*** Block opens ***
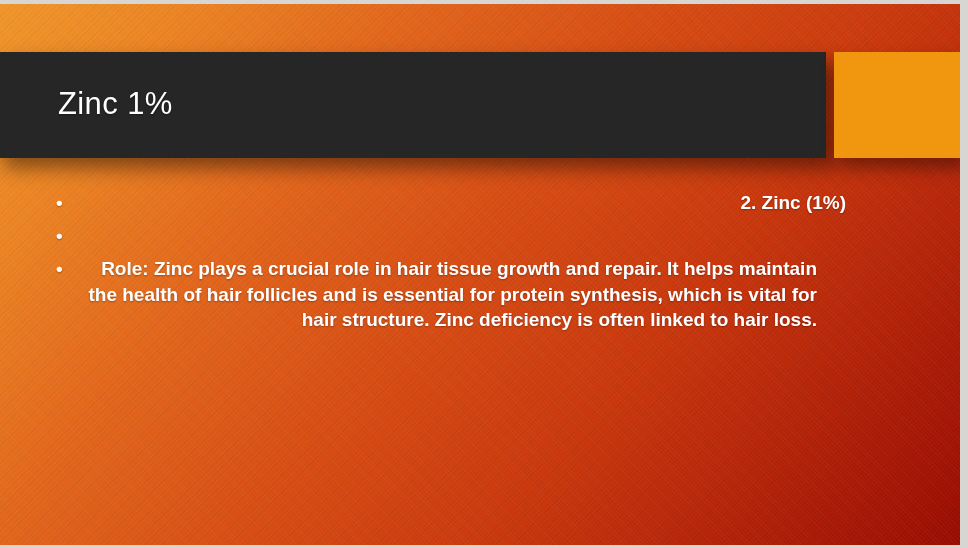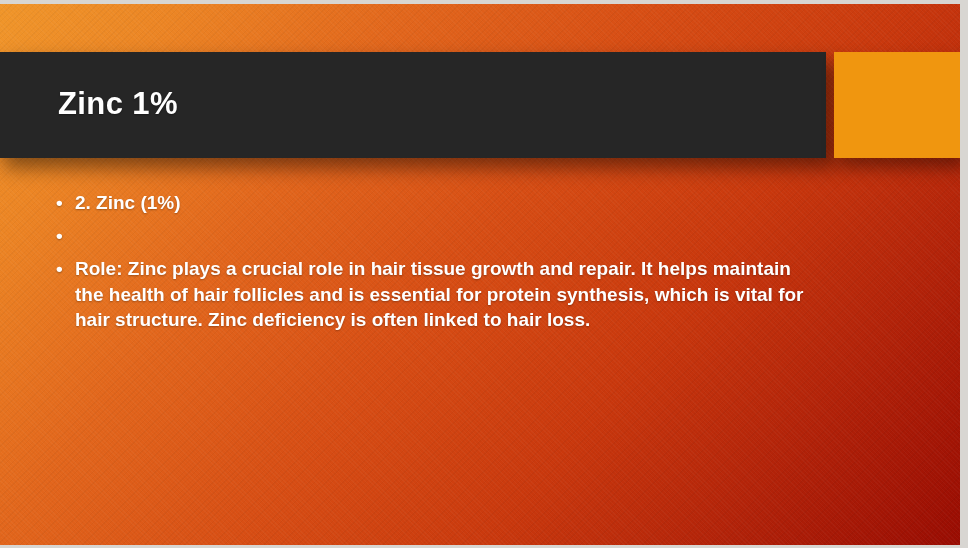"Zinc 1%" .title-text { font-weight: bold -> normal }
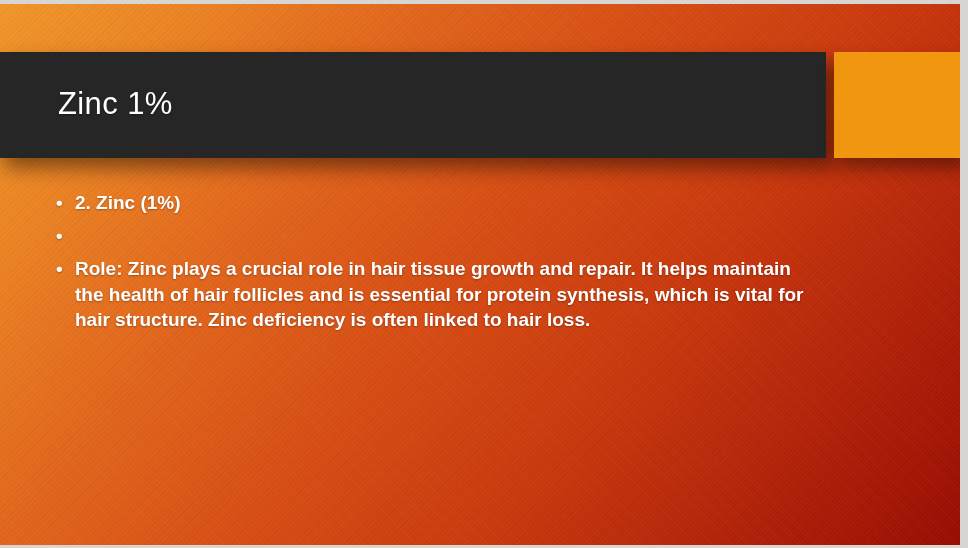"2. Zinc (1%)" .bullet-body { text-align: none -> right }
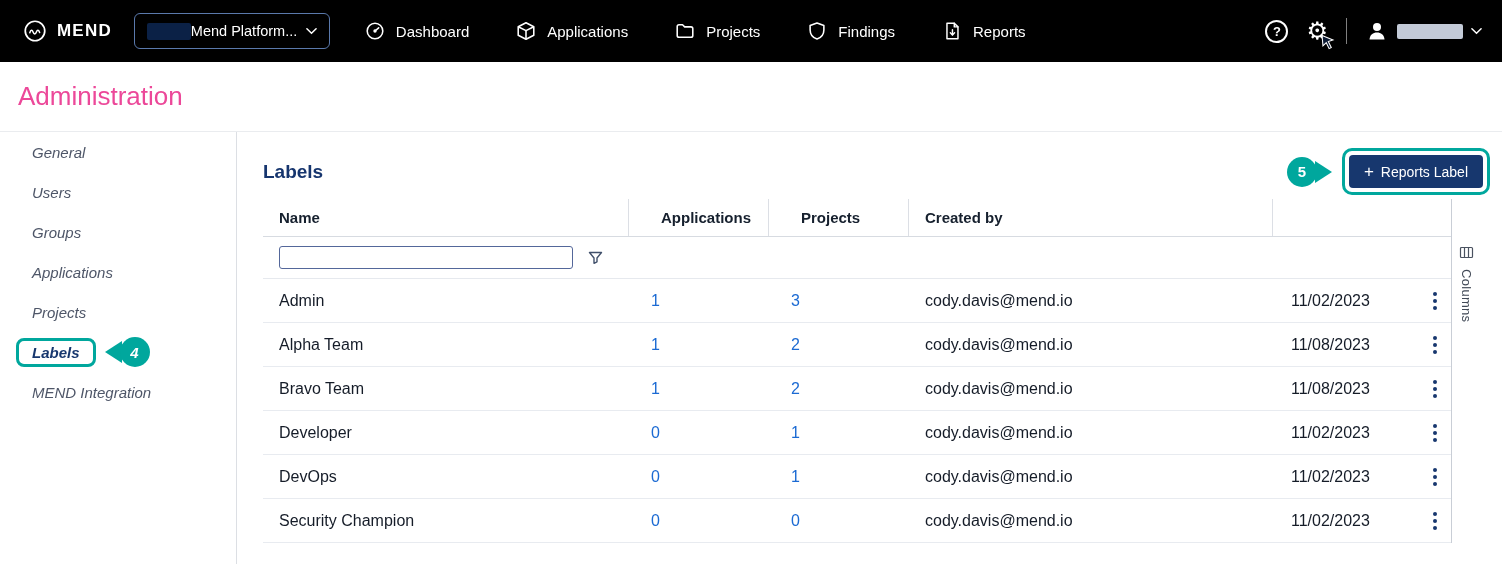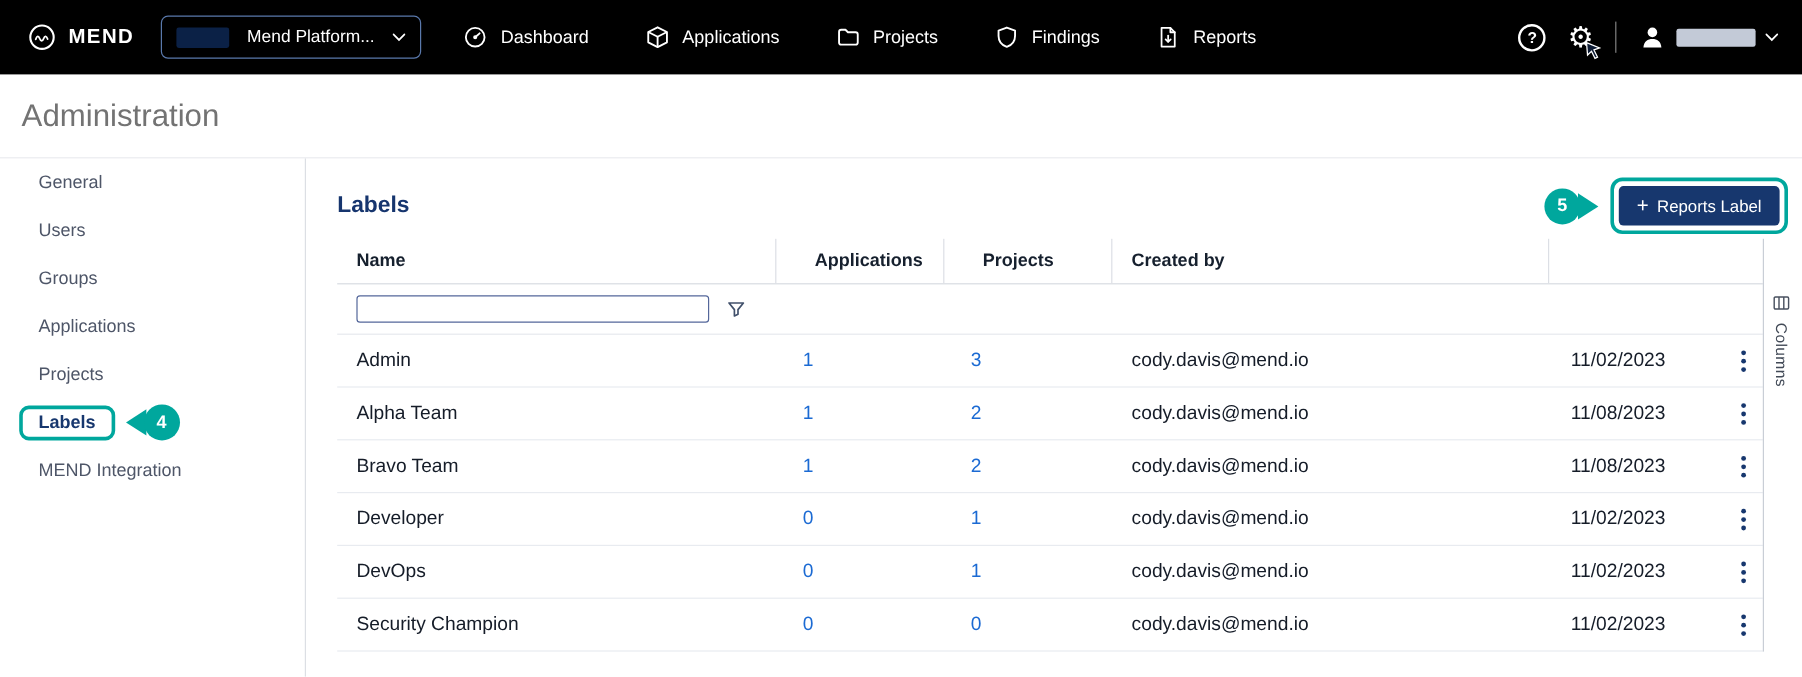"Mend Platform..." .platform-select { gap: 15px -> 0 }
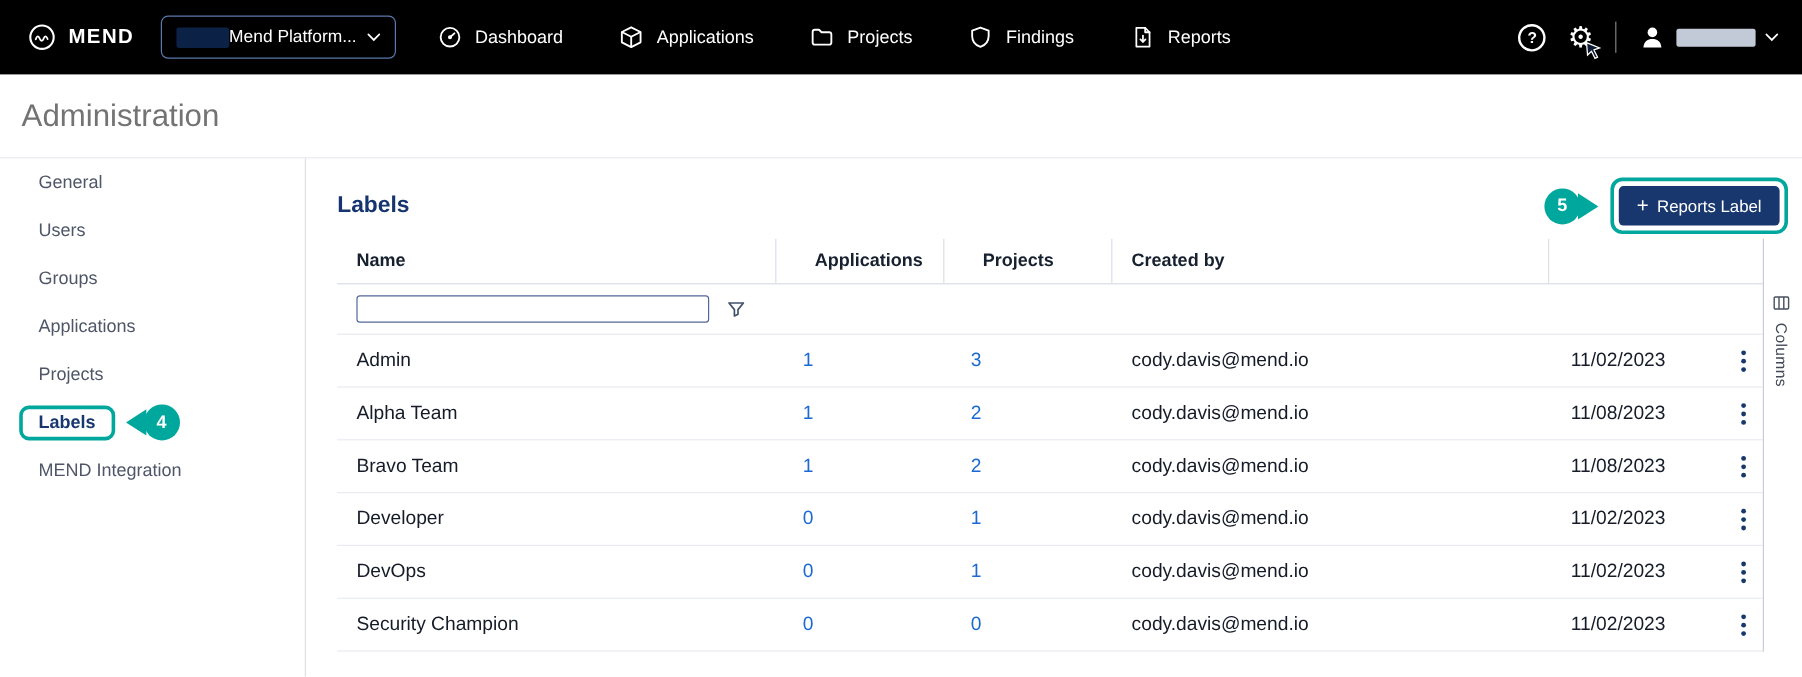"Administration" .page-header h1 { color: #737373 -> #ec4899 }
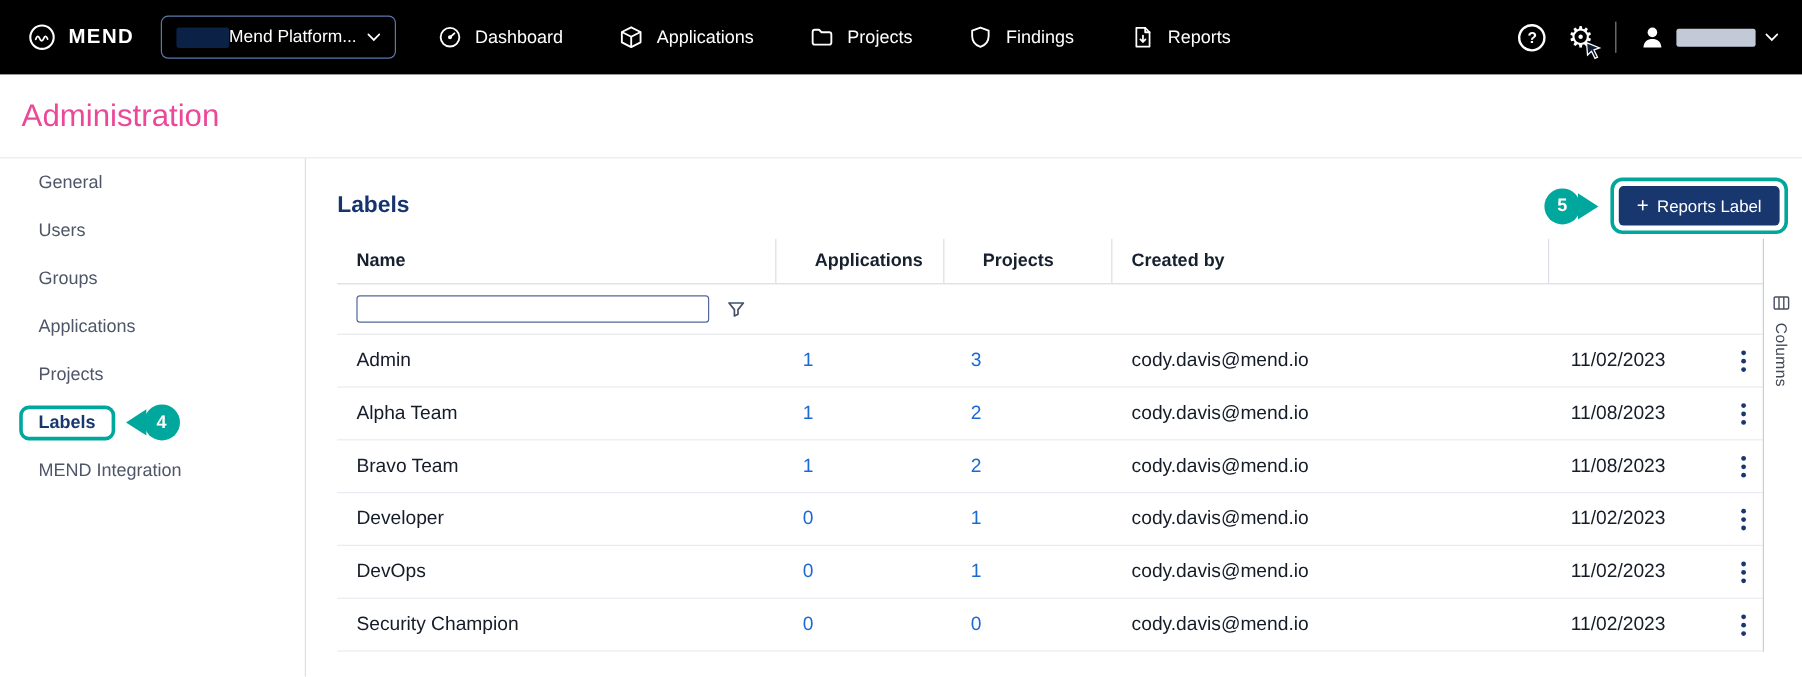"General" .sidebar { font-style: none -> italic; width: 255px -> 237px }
*** Block closes ***
▸ EXERCISE DESCRIPTION
Keep the pictures out of the copy and return the rest of the data above exactly.

▸ RESULT OF THIS TASK
"Zinc 1%" .title-text { font-weight: bold -> normal }
"2. Zinc (1%)" .bullet-body { text-align: none -> right }
"Mend Platform..." .platform-select { gap: 15px -> 0 }
"Administration" .page-header h1 { color: #737373 -> #ec4899 }
"General" .sidebar { font-style: none -> italic; width: 255px -> 237px }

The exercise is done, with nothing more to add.